For the few patients who I have seen
and cared for, struggling to breathe through the tumour that engulfs their face
and airway, it is almost impossible to describe the desperation written on
their faces. It is relief beyond measure that we can be the ones to remove that
tumour and bring life back into the patients. As hard as I try I cannot bring
enough words to mind to explain how it is to care for a patient like this. To
look at them in their one undistorted eye, past their nose that is stretched
beyond recognition and their mouth and lips so distorted by the tumour that you
wonder how they could have lived with this growth for so long. Some days I feel
like my heart will never recover from caring for these beloved people. I am
certain God has dropped a love in me beyond what I could humanly muster. Below is one of these patients, a woman named Olivienne, a sweet lady who I will never forget.

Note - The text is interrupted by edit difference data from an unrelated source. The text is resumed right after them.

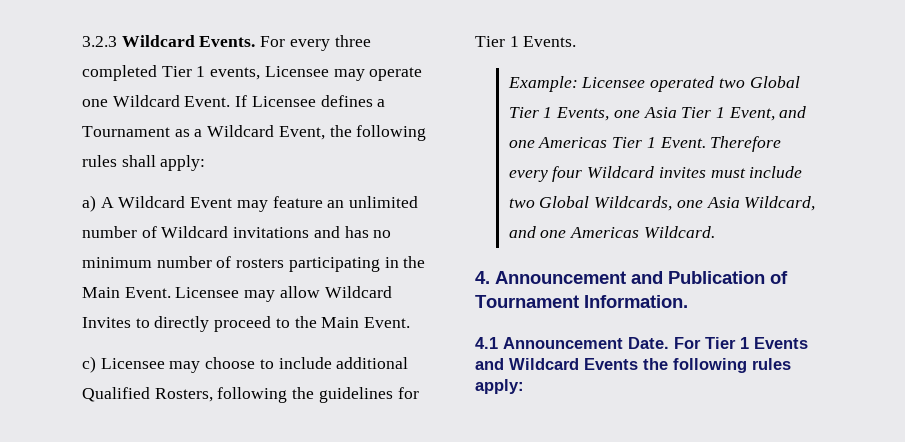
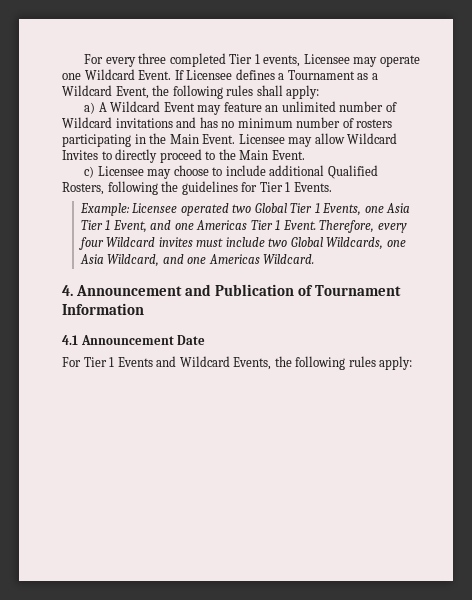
- 3.2.3 Wildcard Events.
- Therefore every four Wildcard invites must include two Global Wildcards, one Asia Wildcard, and one Americas Wildcard.
+ Therefore, every four Wildcard invites must include two Global Wildcards, one Asia Wildcard, and one Americas Wildcard.
- 4. Announcement and Publication of Tournament Information.
+ 4. Announcement and Publication of Tournament Information
- 4.1 Announcement Date. For Tier 1 Events and Wildcard Events the following rules apply:
+ 4.1 Announcement Date
+ For Tier 1 Events and Wildcard Events, the following rules apply:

Olivienne after surgery and her husband who helped care for her |
Tirzah and Faharoa, a spunky little girl who we see frequently |
Last Monday the crew from the Africa
Mercy were shuttled over in the pouring rain to the OM ship the Logos Hope for
a worship night. It was so amazing to worship with another organisation who
love Jesus and work for him and on a ship too! I stood in a packed room,
brimming over with praise for who God is. Hands raised and voices singing,
hearts wide open in awe of the God whom we worship. It was truly a piece of
heaven to be engulfed in worship, surrounded by friends from more than 60
nations. The Logos Hope has been docked in the same port as us for the last three weeks and it has been wonderful to meet and encourage each other.
And so it seems that this far from
normal life, is my life. So, no matter what this new year brings I will reach
forward, determined to embrace it with enthusiasm and a little sparkle.